对此,张琬暗自觉得庆幸,若真是夜夜同宿,简直不敢想象。
张琬摇晃脑袋转移心神,踏青二字冒出时,便一下挥之不去。
幼时,张琬体弱多病,很长一段连房门都不能出,更别提出府。
待到懂事年岁,母亲倒是提过,可张琬知道自己是个不祥之人,所以不愿见人。
再后来,母亲繁忙,更不可能有时间。
仔细想想,张琬还没有跟人约过一块出去玩。
所以,踏青都会玩什么呢?
对此,张琬选择一个最简便快速寻求答案的法子。
春暖花开,薄日当空,越炘一脸探究的问:“你要跟谁去踏青啊?”
张琬被看的面热,支支吾吾摇头,小声道:“没有谁,我就是自己好奇问问而已。”
两人话语说的声音并不小,课室人来人往,很容易被听见言语。
这话越炘很显然不信,却没有穷追不舍,坏笑的出声:“踏青么,无外乎游湖泛舟,又或是攀山登高,放放风筝,尝春日美味,还有就是跟情人偷偷做些亲近之事。”

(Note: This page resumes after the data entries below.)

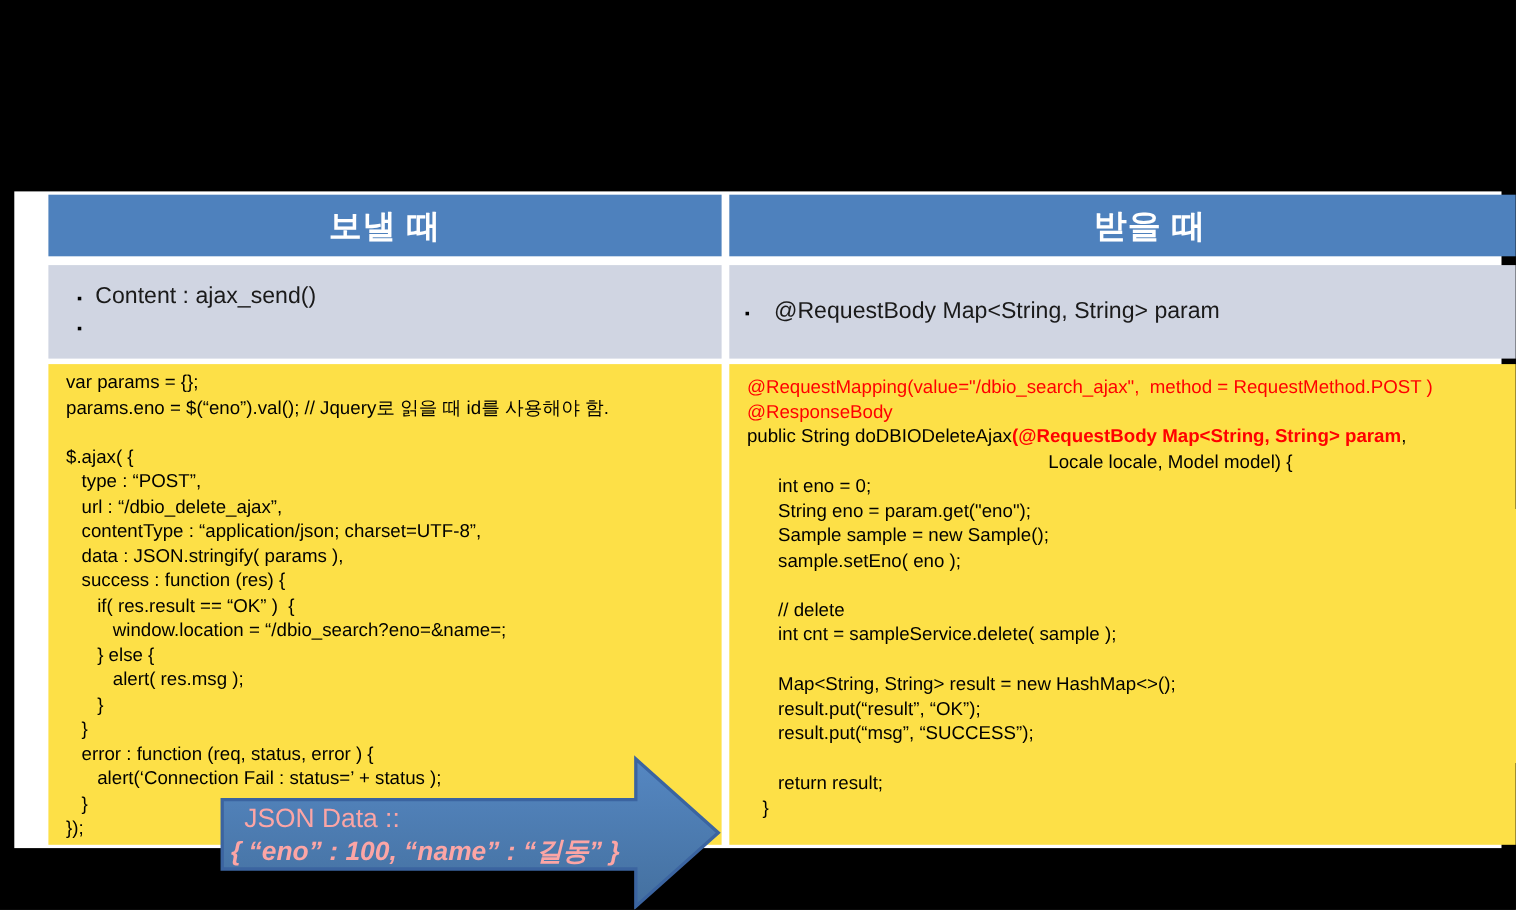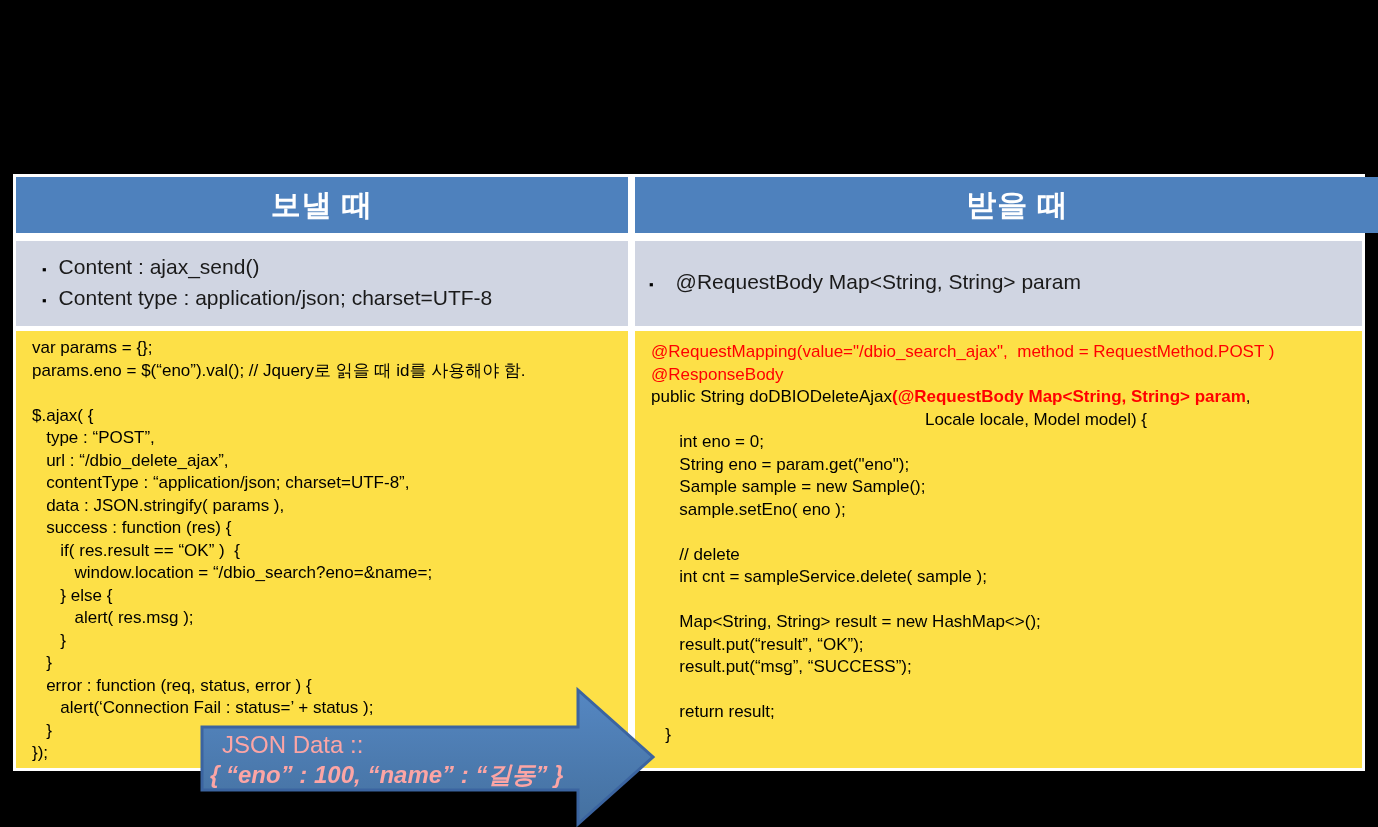--- a/index.html
+++ b/index.html
@@ -10,7 +10,7 @@
   .tbl{
     position:absolute;left:13px;top:174px;width:1352px;height:597px;background:#ffffff;
   }
-  .cell{position:absolute;box-sizing:border-box;}
+  .cell{position:absolute;box-sizing:border-box;margin-left:28px;}
   .hdr{
     background:#4E81BD;color:#ffffff;font-size:30px;font-weight:bold;
     display:flex;align-items:center;justify-content:center;letter-spacing:1px;

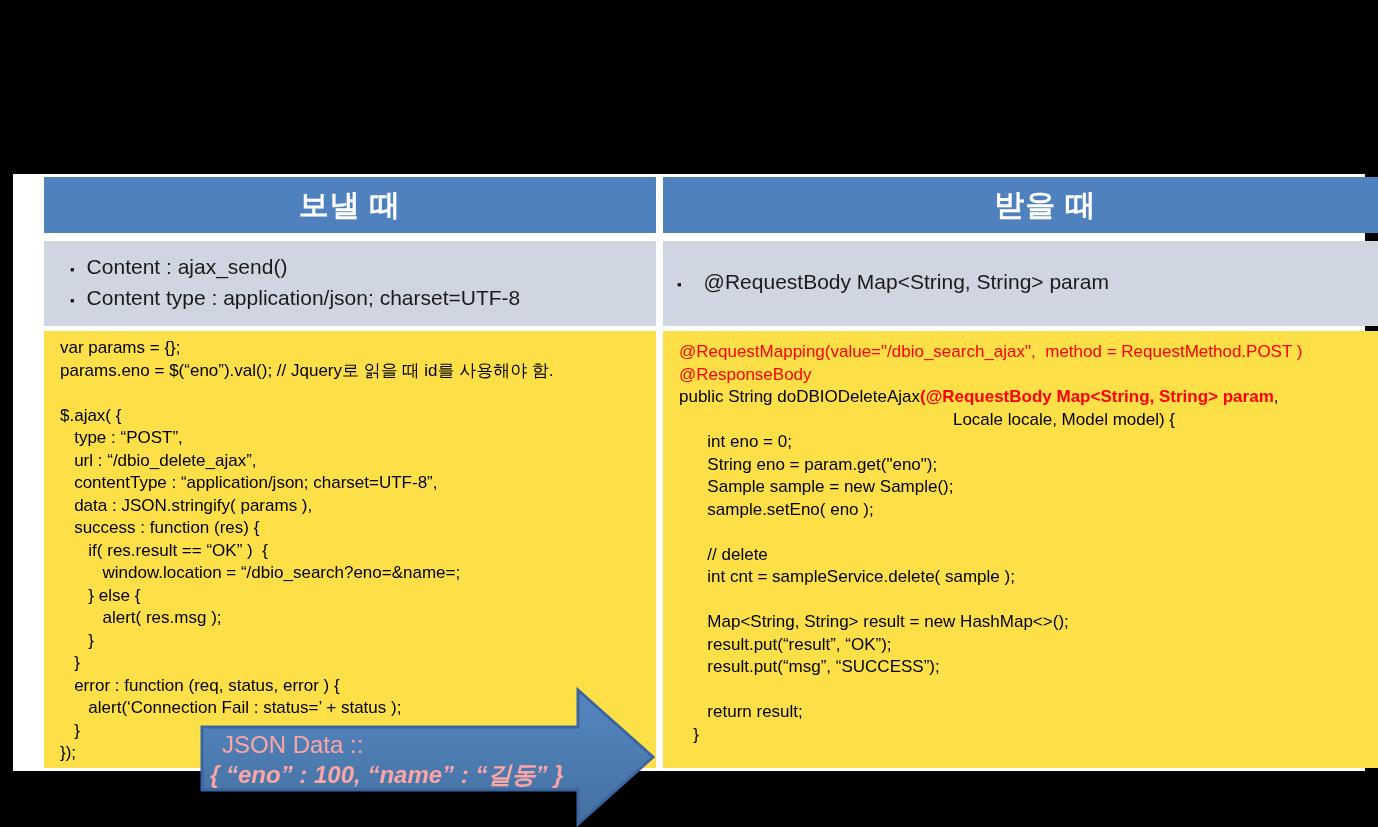--- a/index.html
+++ b/index.html
@@ -63,7 +63,6 @@
           </li>
           <li class="bullet-item">
             <span class="bullet-sq">▪</span>
-            <span>Content type : application/json; charset=UTF-8</span>
           </li>
         </ul>
     </div>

“你、你别瞎说啊!”张琬震惊的看着越炘,竟然不知如何言语。
“别紧张,我就是随便举例而已,不过你这个书呆子突然想踏青,肯定跟那个情人有关,还想瞒我,小心穿帮。”越炘好心提醒。
若是书呆子跟她情人只是眉来眼去暗送情诗也就罢了。
可若是做的太过火,让那位圣女大人知晓端倪,越炘不敢想书呆子的下场。
张琬错愕的看着越炘说出跟正确答案完全*相反的回答,缓和心神,出声:“踏青是在郊外,怎么可能做那种事。”
再说,坏女人并不是那种荒淫无度的人吧。
其实张琬突然有些不太坚定呢。
越炘见书呆子羞的面红耳赤,竟然真有隐瞒之意,笑道:“所以你是承认要跟情人一块去踏青咯?”
张琬顿时陷入沉默,不想透露更多,眼眸左右张望,试图转移话题,出声:“嘘,有人来了。”
越炘挑眉,放荡不羁道:“谁来,我都不怕!”
语落,一道笑意盈盈的魅惑声音响起,关切道:“越王女真是悠闲啊。”
语落,越炘满面震惊的偏过头,视线落在衣着绚丽满面笑容的吴沂,呼吸险些停滞,身段僵硬询问:“你、你来干嘛?”
这女人在祭庙穿的这么艳红,而且身上用得着抹这么浓的香嘛!
“今日有两门越王女前年就未补习过的课目,因而我特意来提醒,否则越王若是知晓,就该责问了。”
“你放心,我怎么可能忘记啊。”
随即,越炘探手提起书箱,偏头看了眼书呆子,出声:“我们改日再聊。”
语毕,越炘先一步离开课室,动作迅速,简直像落荒而逃。
对此,张琬忍俊不禁的弯着眉眼,却见花蝴蝶并未离开,而是悠闲的落座在越炘的原处,眉眼流转妩媚风情波光,殷勤道:“许久不见,王女倒是生的越发娇俏明亮,难怪能让那位圣女大人如此上心呢。”
这轻柔的语调过分妖娆,投来的目光却仿佛能看穿人心。
张琬面上笑意顿时散尽,暗想花蝴蝶竟然比越炘还要眼光毒辣!
至少越炘猜不出张琬跟坏女人如今的关系,可是这只花蝴蝶怎么感觉知道端倪呢?